Why was the Casamance conflict chosen, from among the dozens of conflicts throughout the world, for this special attention? First, because conditions looked favorable for success. And also because Senegal is an important regional leader that has long been one of our best friends and partners in Africa. Since its independence, we have invested many billions of dollars in its economic development and in its emergence as a leading contributor of military forces to UN and other peacekeeping operations. We realized that the Casamance conflict retards Senegal’s economic development and ties down military forces that are needed for peacekeeping missions. A small investment in expeditionary diplomacy to support the Casamance peace initiative, we believed, could not only contribute to humanitarian objectives but also promote our interest in Senegal’s economic growth and continued regional leadership in peacekeeping.

In commenting on her experience as Secretary of State, Secretary Clinton said she had discovered that a very important part of diplomacy is “just being there.” I experienced what she meant by this remark in the extraordinary warmth with which I was welcomed in Senegal – not just by President Sall and senior officials in his government, but also by ordinary people, especially the leaders of women’s organizations and other civil society groups in the Casamance. The chambermaids in my hotel, when they saw press reports of my arrival, effusively thanked me for coming to help end the conflict. Even MFDC representatives expressed their appreciation for my presence. While this welcome was personally gratifying, I have enough diplomatic experience to recognize that it had nothing to do with me as an individual, but was based on what my appointment represented: the serious engagement of the United States government in support of the Casamance peace initiative.

I understood from the beginning that the United States cannot bring peace to the Casamance – only Senegalese can do that. We can provide a limited amount of help, but we can’t impose a settlement, nor do we seek to do so. If this 30-year conflict were easy to resolve, it would have ended long ago.

I’m gratified, however, that progress has been made over the past year:

  • The level of violence has been greatly reduced and remains low as compared to previous years.
  • Negotiations between the government and the two principal MFDC factions have begun.
  • And a surge in development has gotten underway, with new or augmented projects by the Senegalese government as well as the World Bank, the UNDP, the European Union, the United States and other partners.

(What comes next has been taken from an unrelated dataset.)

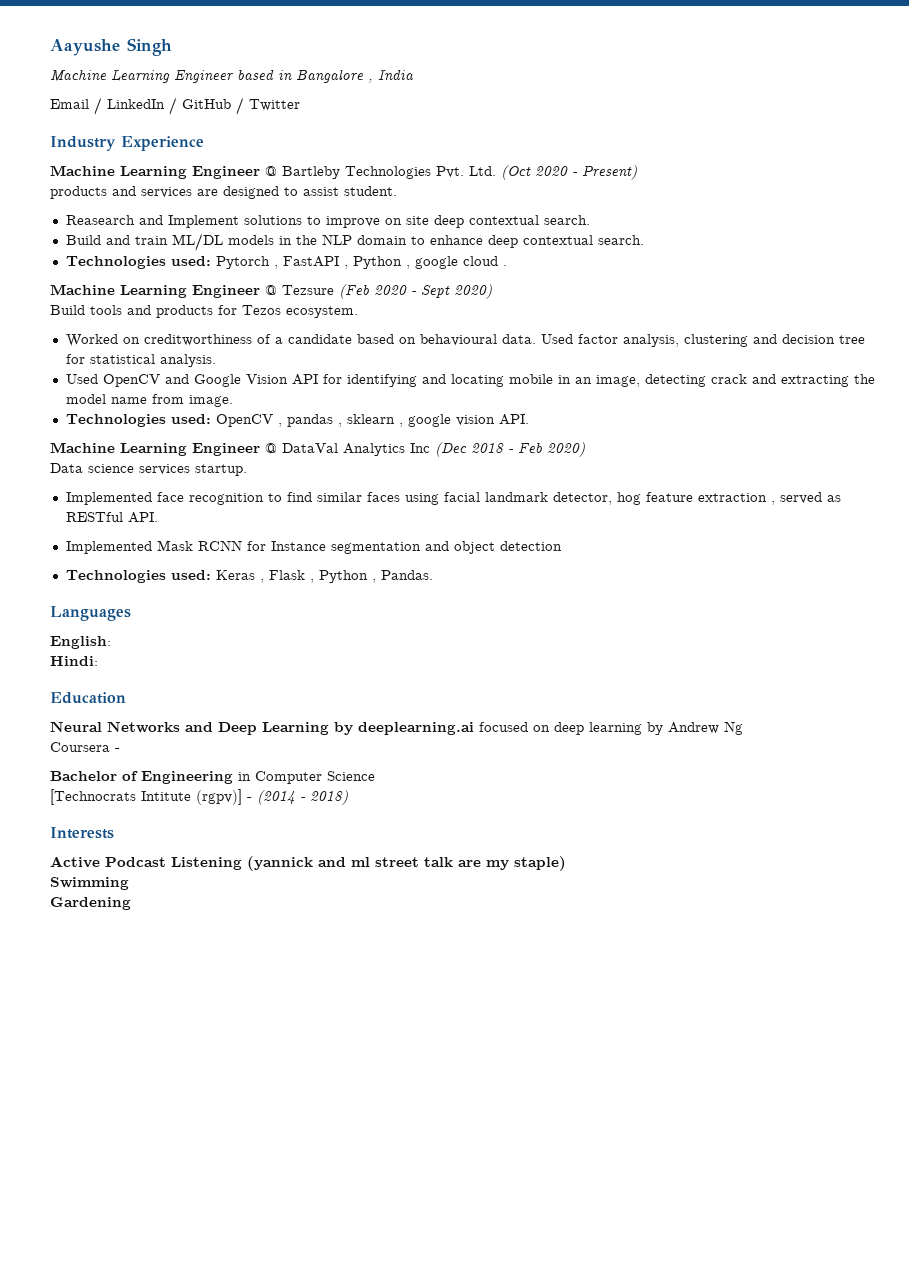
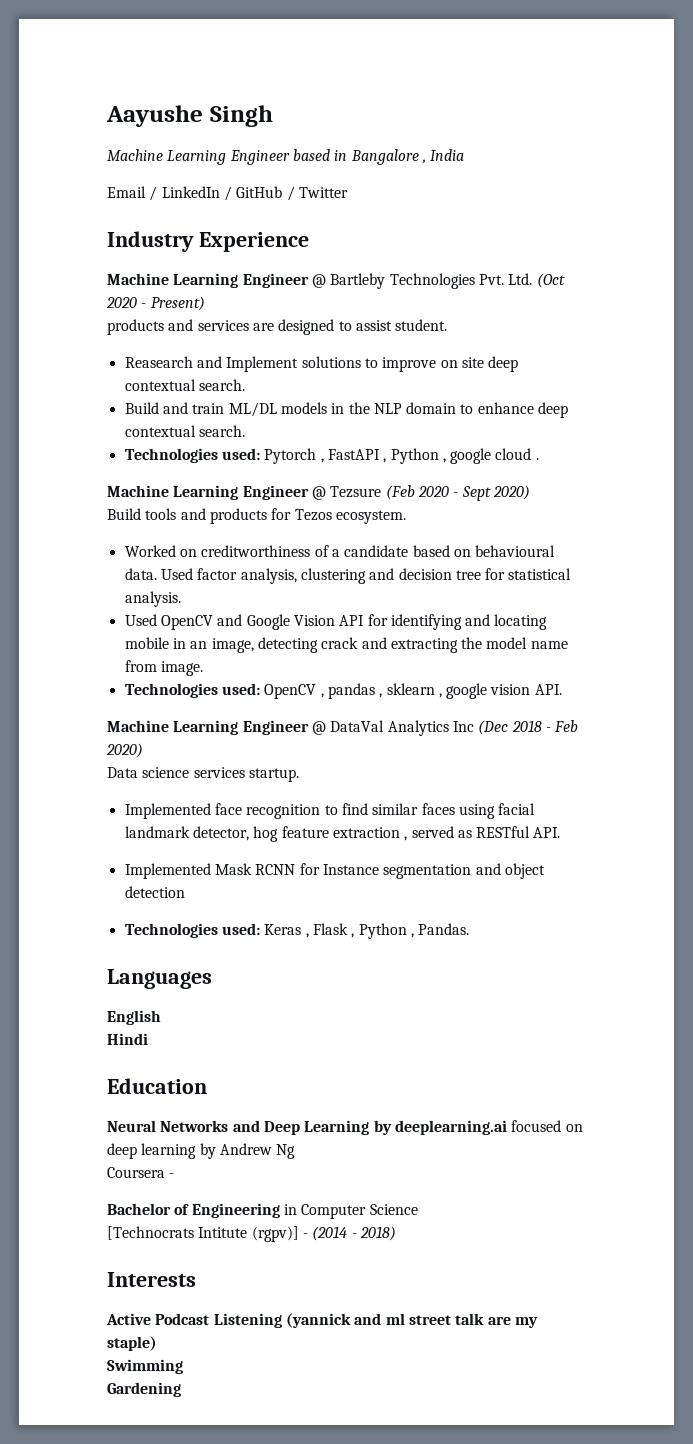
[50,636,111,649] [50,656,98,666] English: // Hindi: -> [107,1010,161,1025] [107,1033,148,1045] English // Hindi

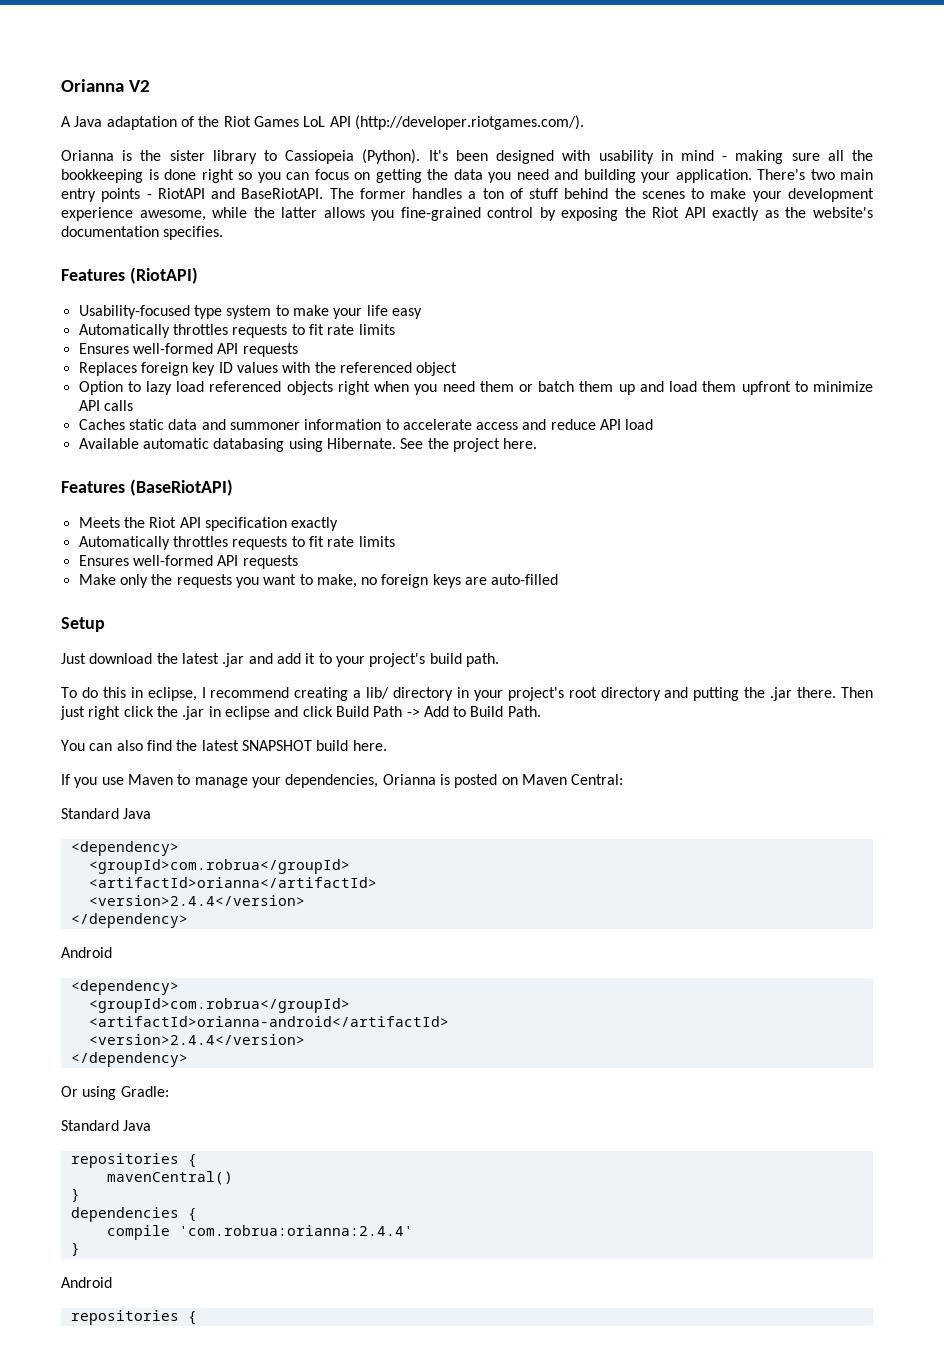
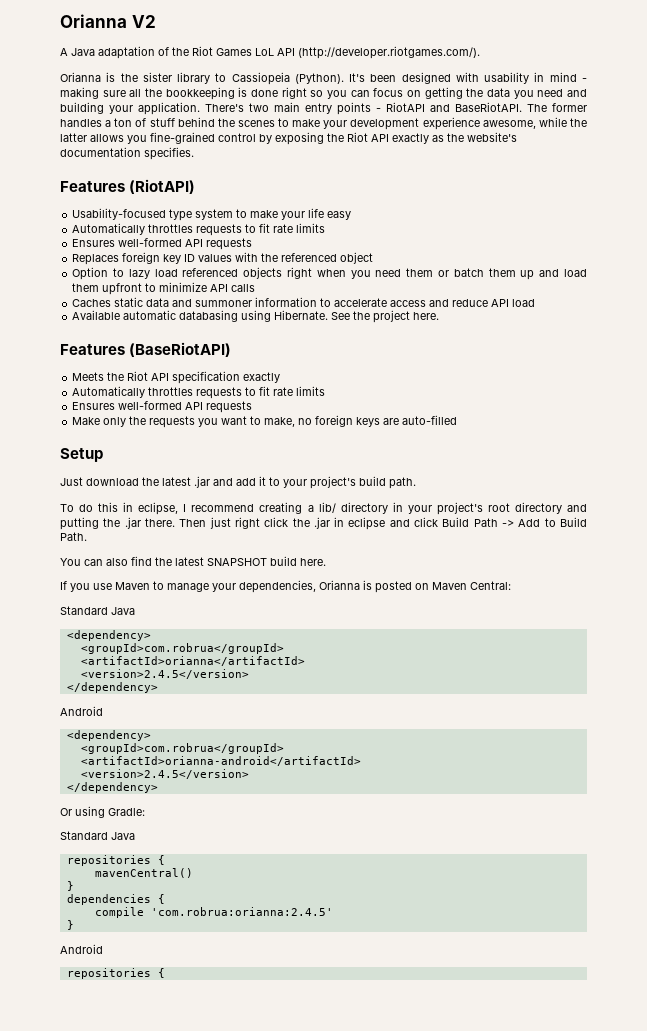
[88,895,305,906] <version>2.4.4</version> -> [80,669,249,679] <version>2.4.5</version>
[88,1034,305,1045] <version>2.4.4</version> -> [80,769,249,779] <version>2.4.5</version>
[178,1225,413,1236] 'com.robrua:orianna:2.4.4' -> [150,907,333,916] 'com.robrua:orianna:2.4.5'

Our expeditionary diplomacy contributed to this progress by mobilizing and focusing U.S. Government resources on the Casamance; by encouraging the involvement of our allies and the international organizations of which we are a member; and by “just being there” as an engaged, committed partner in the peace process, offering encouragement and help whenever we can.

I’m grateful for the support I’ve received from Senegalese and diplomatic colleagues; from the U.S. Embassy staff, especially Sheryl McCarthy, who has been a close friend as well as colleague; from my deputy – soon to be my replacement – Sue Patrick, who is, like me, a retired career diplomat, who is here with us tonight; and from the CSO Bureau and Rebecca Wall. As a member of the CSO election support team in 2012, Rebecca conceived this project, got it approved by the State Department, and continues to be our primary link to Washington. Sue and Rebecca will assure that U.S. support for the Casamance peace initiative continues beyond my departure.

Finally, I want to thank Tuy-Cam, my wife and partner for the past 45 years, who has been at my side throughout this great adventure in expeditionary diplomacy. I could not have done this work without her constant support.

And thanks to you all for coming and giving Tuy-Cam and me another splendid Senegal memory to take into our retirement.